One figure is the whole answer: the number of lines below that contain the word "nowrap".

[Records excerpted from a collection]
* * * * * * * * *

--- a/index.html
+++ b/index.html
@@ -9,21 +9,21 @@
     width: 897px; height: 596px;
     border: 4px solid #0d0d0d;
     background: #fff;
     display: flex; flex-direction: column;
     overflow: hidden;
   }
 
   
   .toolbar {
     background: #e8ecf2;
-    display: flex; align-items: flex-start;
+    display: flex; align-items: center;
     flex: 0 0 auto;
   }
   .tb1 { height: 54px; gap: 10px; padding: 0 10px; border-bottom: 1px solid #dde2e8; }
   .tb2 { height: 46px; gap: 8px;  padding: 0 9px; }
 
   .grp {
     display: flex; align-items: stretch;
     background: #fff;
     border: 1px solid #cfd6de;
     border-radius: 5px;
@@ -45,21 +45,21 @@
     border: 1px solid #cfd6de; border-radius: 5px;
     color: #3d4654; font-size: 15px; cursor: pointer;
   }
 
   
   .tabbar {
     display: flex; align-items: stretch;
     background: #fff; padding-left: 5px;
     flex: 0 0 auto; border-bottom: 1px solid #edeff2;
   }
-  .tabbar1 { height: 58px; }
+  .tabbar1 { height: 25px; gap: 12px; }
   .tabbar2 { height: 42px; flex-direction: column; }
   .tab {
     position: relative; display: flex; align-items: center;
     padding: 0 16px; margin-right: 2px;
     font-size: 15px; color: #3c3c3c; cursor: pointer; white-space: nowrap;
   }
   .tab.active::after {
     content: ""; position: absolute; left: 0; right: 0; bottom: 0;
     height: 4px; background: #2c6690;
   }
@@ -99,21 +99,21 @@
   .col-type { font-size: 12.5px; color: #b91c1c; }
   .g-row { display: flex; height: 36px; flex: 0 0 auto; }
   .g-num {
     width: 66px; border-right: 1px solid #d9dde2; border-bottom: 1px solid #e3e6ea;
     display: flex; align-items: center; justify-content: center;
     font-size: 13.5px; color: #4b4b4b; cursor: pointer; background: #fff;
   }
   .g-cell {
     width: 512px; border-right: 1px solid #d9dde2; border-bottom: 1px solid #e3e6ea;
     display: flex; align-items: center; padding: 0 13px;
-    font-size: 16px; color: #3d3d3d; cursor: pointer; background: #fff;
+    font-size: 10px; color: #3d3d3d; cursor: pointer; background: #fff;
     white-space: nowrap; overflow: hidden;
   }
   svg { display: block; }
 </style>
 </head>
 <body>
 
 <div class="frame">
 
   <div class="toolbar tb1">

* * * * * * * * *

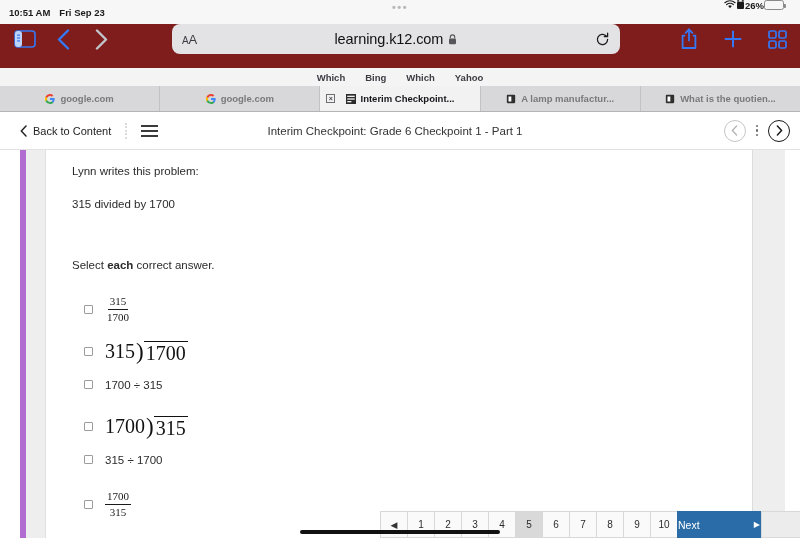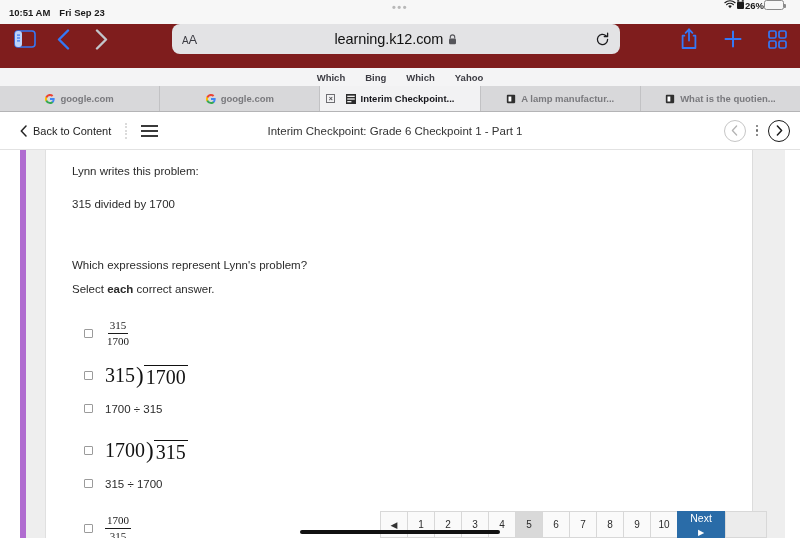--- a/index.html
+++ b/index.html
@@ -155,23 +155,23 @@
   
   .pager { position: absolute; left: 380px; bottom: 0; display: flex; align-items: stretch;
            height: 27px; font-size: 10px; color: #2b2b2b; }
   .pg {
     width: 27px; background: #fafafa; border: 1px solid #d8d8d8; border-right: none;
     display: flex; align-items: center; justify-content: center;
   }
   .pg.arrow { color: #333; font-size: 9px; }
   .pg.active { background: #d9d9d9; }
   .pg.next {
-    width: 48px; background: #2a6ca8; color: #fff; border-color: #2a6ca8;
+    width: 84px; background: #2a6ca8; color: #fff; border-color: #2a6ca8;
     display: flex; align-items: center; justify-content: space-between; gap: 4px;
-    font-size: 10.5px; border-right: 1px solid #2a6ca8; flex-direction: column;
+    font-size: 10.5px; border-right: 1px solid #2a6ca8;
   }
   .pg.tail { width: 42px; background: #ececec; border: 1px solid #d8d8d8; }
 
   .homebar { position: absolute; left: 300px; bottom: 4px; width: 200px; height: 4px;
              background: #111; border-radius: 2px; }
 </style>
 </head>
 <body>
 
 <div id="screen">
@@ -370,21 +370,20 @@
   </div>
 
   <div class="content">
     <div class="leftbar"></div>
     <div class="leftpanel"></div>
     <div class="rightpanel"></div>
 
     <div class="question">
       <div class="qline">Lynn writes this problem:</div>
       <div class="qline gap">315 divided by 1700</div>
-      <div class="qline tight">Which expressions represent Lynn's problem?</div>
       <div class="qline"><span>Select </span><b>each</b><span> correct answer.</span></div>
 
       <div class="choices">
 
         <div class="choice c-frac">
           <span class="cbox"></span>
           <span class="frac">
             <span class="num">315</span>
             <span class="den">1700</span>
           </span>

* * * * * * * * *

- WRITTEN SOLUTION -
2